## [Data excerpts]

►

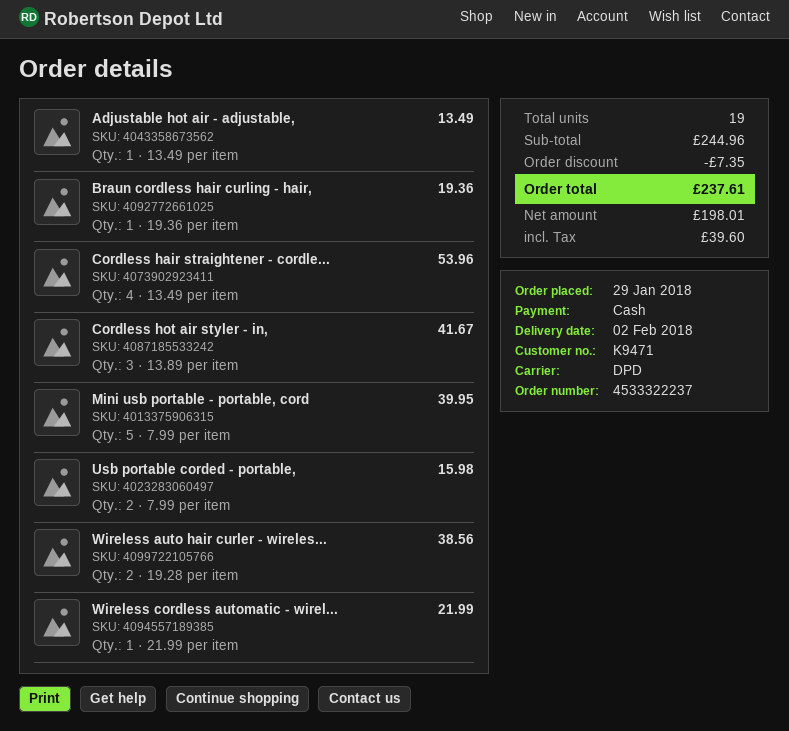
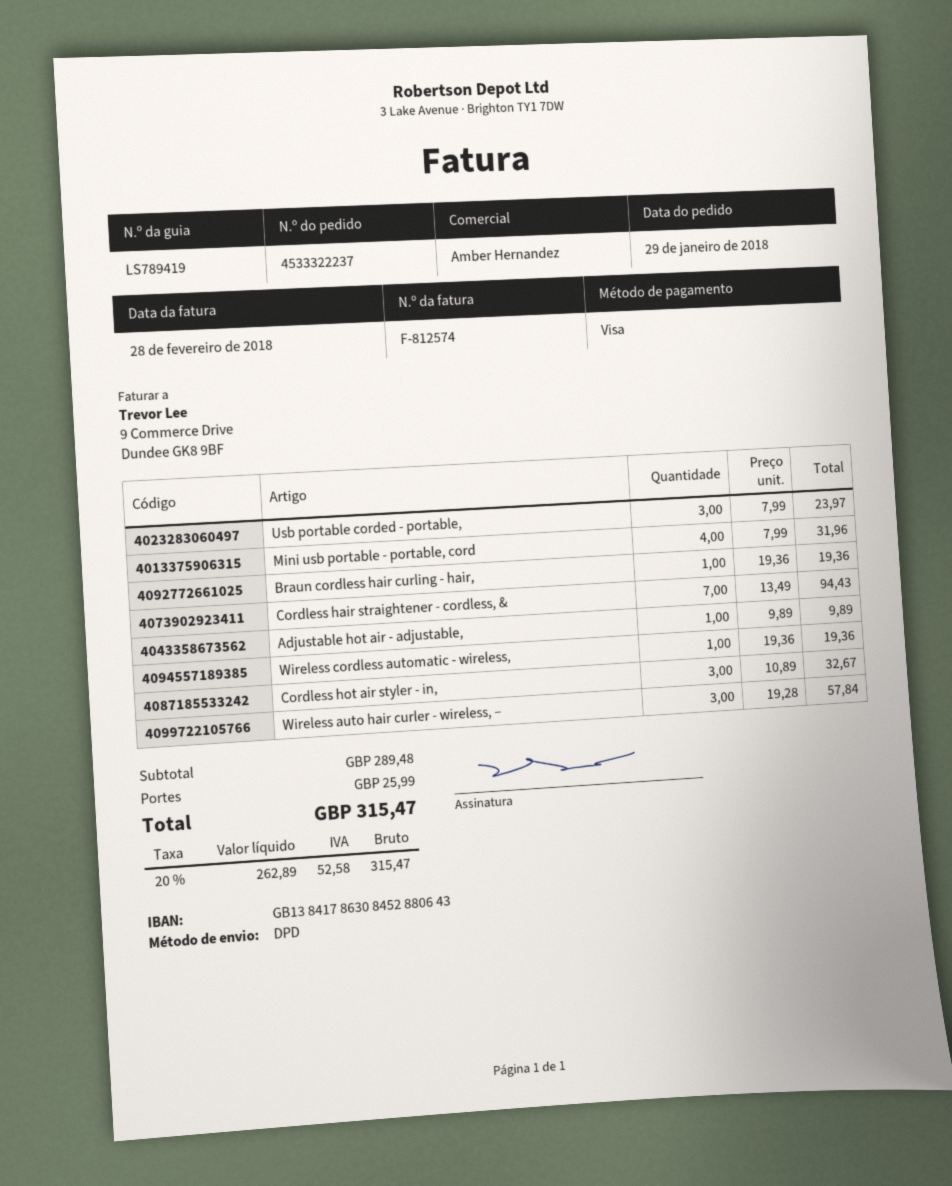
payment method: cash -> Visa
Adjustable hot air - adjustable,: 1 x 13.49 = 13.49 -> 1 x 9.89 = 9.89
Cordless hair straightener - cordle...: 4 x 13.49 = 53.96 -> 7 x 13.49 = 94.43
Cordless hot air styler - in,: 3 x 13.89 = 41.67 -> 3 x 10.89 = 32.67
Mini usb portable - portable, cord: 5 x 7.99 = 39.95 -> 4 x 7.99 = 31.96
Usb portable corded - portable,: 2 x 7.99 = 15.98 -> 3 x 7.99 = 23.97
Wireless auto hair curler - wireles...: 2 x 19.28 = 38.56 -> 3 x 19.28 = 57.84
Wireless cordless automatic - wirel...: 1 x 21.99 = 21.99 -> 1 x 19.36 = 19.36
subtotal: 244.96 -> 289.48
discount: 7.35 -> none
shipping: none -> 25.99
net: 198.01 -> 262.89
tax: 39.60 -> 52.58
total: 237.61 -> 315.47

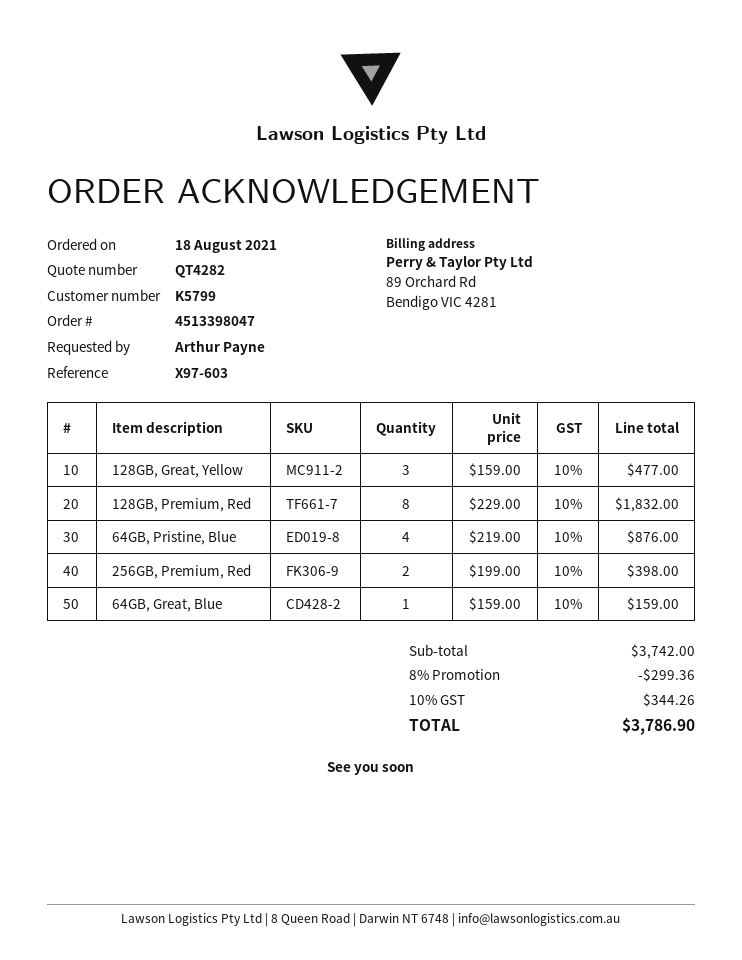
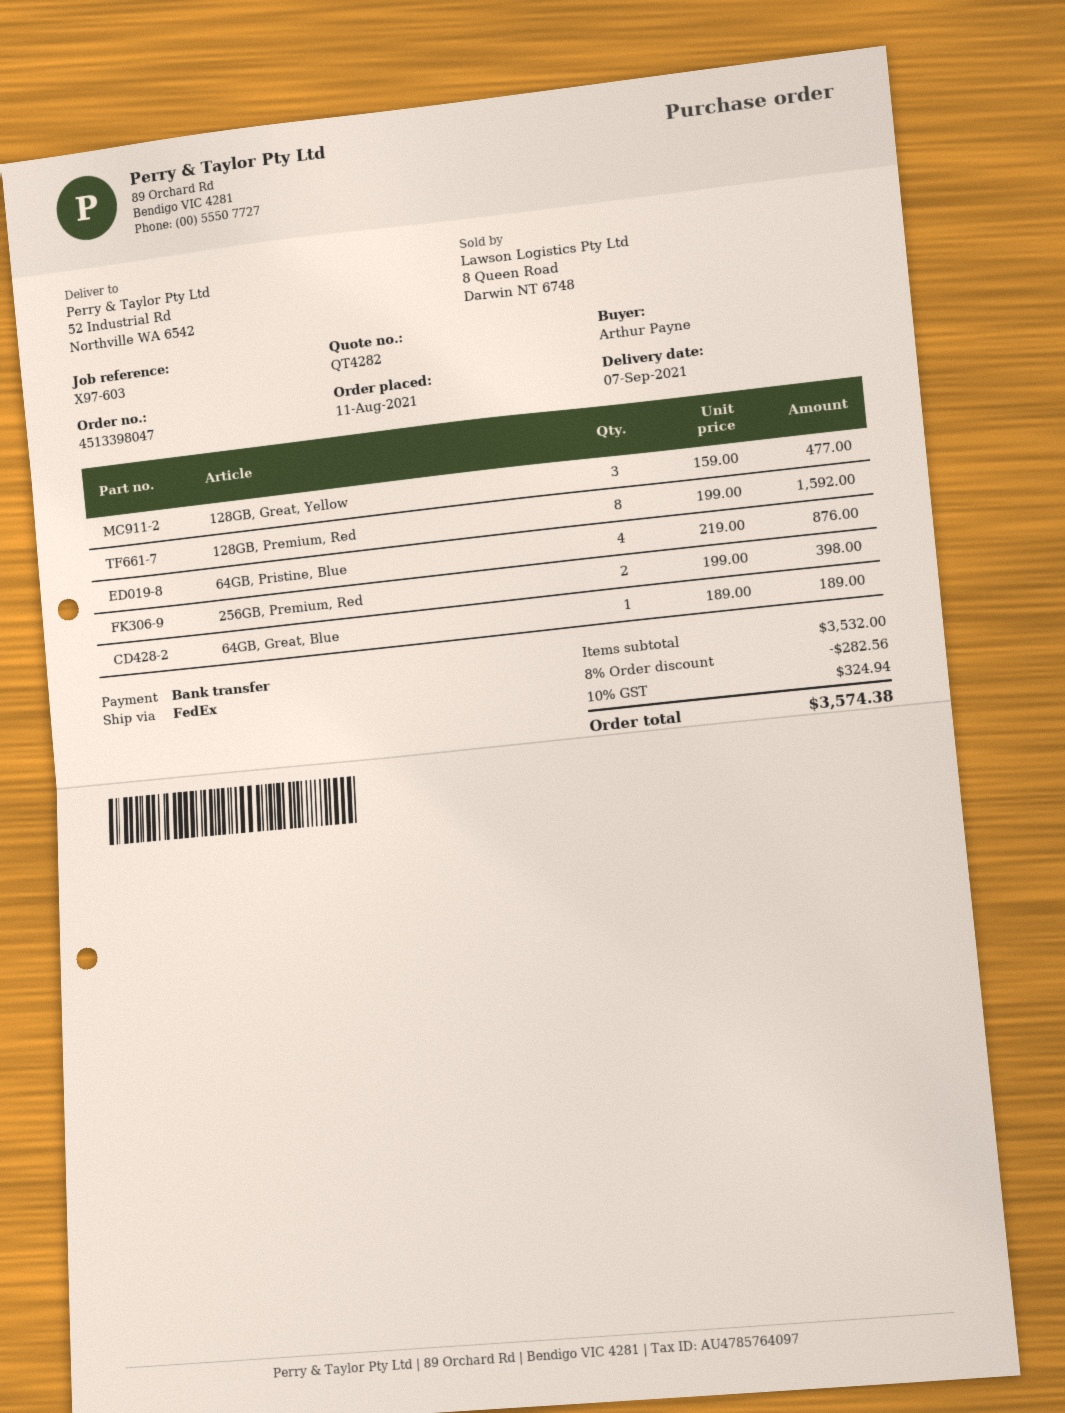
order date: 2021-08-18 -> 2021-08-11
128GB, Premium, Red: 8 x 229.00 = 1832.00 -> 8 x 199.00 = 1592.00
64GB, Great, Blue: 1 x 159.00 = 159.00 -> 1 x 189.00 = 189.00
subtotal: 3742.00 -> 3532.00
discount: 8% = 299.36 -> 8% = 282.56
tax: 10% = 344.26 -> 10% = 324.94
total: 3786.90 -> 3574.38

◄
►

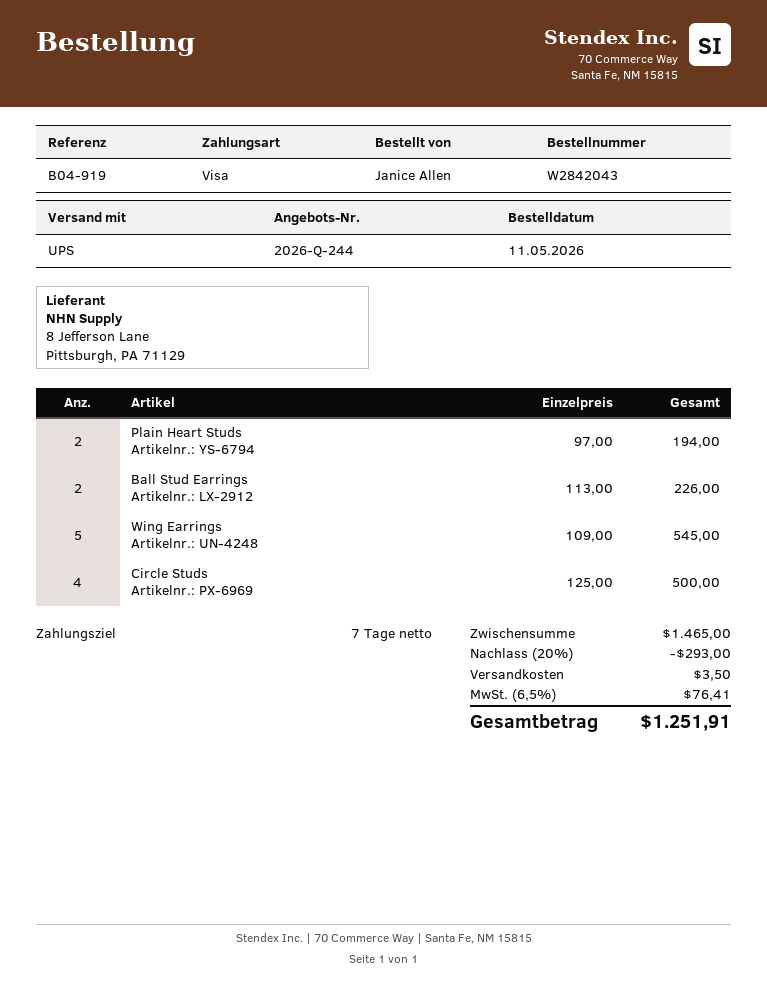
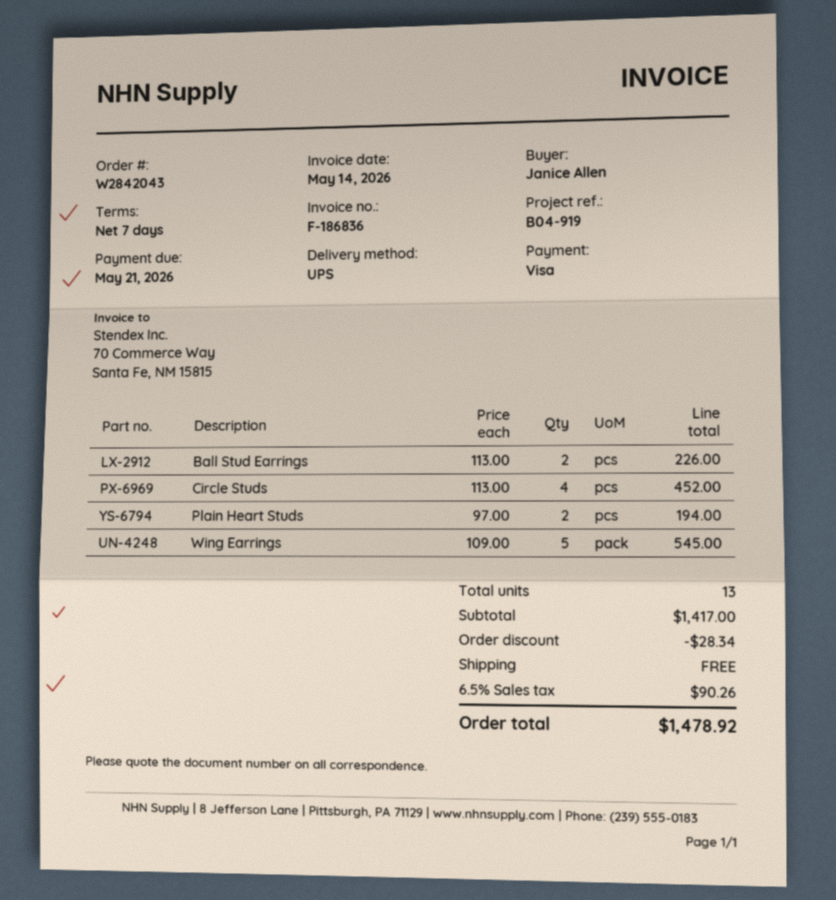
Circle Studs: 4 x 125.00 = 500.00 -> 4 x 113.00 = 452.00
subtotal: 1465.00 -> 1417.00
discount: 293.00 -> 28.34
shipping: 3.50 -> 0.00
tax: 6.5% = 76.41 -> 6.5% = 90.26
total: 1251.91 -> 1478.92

◄
►

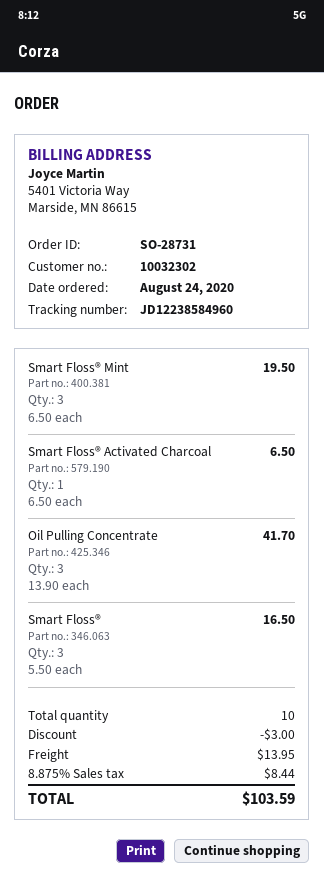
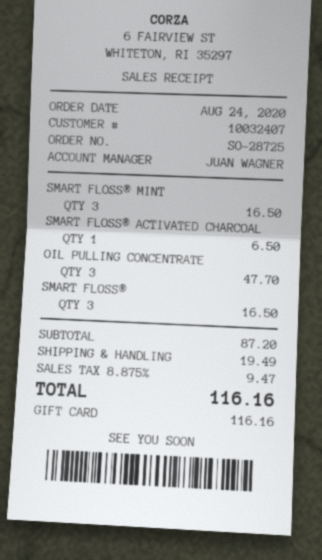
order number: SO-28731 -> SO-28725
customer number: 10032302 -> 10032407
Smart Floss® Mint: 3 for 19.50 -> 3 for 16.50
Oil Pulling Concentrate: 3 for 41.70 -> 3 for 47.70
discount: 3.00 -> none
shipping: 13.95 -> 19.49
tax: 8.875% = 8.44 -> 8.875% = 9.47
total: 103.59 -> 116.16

◄

## [Work required]
When you reach the line with "total: 237.61 -> 315.47" in the records above, start writing out each line exactly, and stop after the line with "total: 3786.90 -> 3574.38". Pictures stay out.

## [Exercise solution]
total: 237.61 -> 315.47

order date: 2021-08-18 -> 2021-08-11
128GB, Premium, Red: 8 x 229.00 = 1832.00 -> 8 x 199.00 = 1592.00
64GB, Great, Blue: 1 x 159.00 = 159.00 -> 1 x 189.00 = 189.00
subtotal: 3742.00 -> 3532.00
discount: 8% = 299.36 -> 8% = 282.56
tax: 10% = 344.26 -> 10% = 324.94
total: 3786.90 -> 3574.38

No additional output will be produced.